Lester, ainda sonolento e comendo um pedaço fumegante de bolo de laranja com grapete, aproxima-se e conclui que, então, somos todos parentes de Edward Hall, Sr., clarinetista nascido em 1875 na cidade de Reserve, Louisiana. Sim, é claro que somos todos parentes dele, confirmou vovô Acácio, contando que Edward pai tocou na banda Onward Brass Band, não a de New Orleans, mas a de Reserve. Produziu oito filhos, cinco dos quais se tornaram músicos profissionais. Edward Hall, Jr. (1905-?) tocou tuba em orquestras de dança.

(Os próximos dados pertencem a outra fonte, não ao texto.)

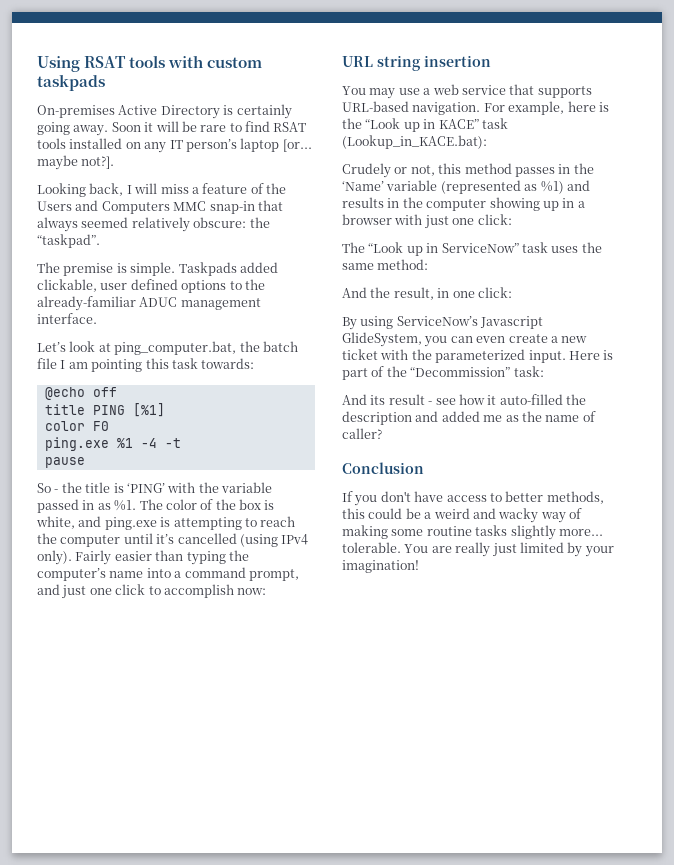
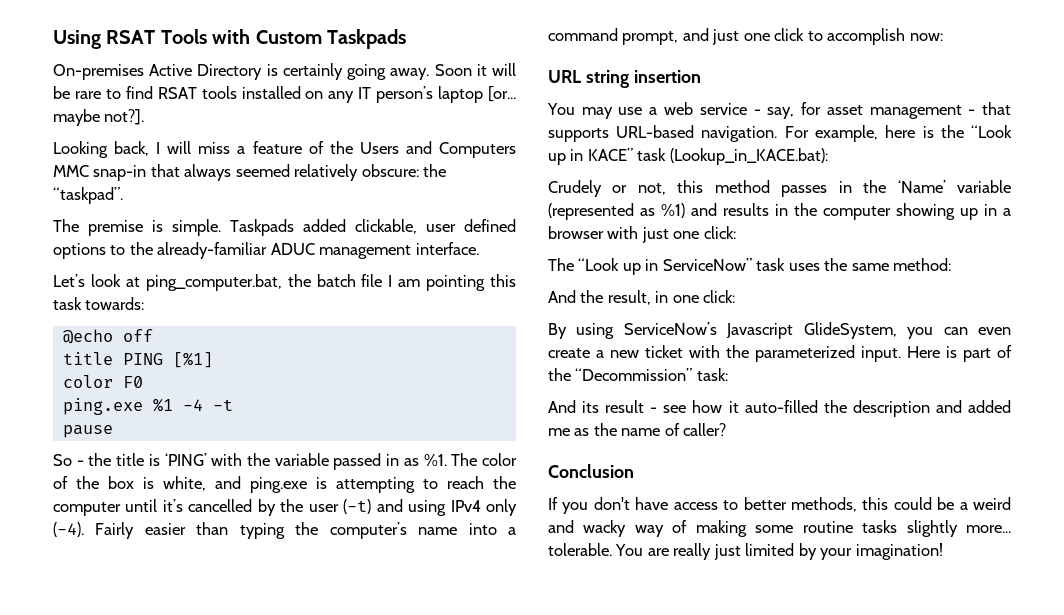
- Using RSAT tools with custom taskpads
+ Using RSAT Tools with Custom Taskpads
- The color of the box is white, and ping.exe is attempting to reach the computer until it’s cancelled (using IPv4 only).
+ The color of the box is white, and ping.exe is attempting to reach the computer until it’s cancelled by the user (-t) and using IPv4 only (-4).
- You may use a web service that supports URL-based navigation.
+ You may use a web service - say, for asset management - that supports URL-based navigation.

Robert Hall nasce em Reserve (1899-?) e, embora tenha começado com a guitarra, passa para o clarinete e os saxofones alto, tenor e barítono em diversas formações, entre elas as bandas de Hypolite Charles, Louis Dumaine, Gus Metcalfe e na famosa Original Tuxedo Orchestra, liderada primeiro por William ‘Baba’ Ridgley e, depois, por Papa Celestin, com quem grava em 1927. Clarence Hall (1903-?), também nascido em Reserve, começa tocando guitarra e banjo até que resolve dedicar-se ao saxofone. Após trabalhar com Kid Thomas, passa a integrar a banda do trompetista Kid Augustin Victor em Baton Rouge, atual capital da Louisiana e cidade onde se come atualmente um excelente filé no Chicago’s Steaks, Bar & Grill. Partindo para New Orleans, passa a trabalhar na banda de seu irmão Herb. Em seguida, integra a Original Tuxedo Orchestra de Papa Celestin para, mais tarde, associar-se à banda de Dave Bartholomeu, com quem realiza diversas gravações. 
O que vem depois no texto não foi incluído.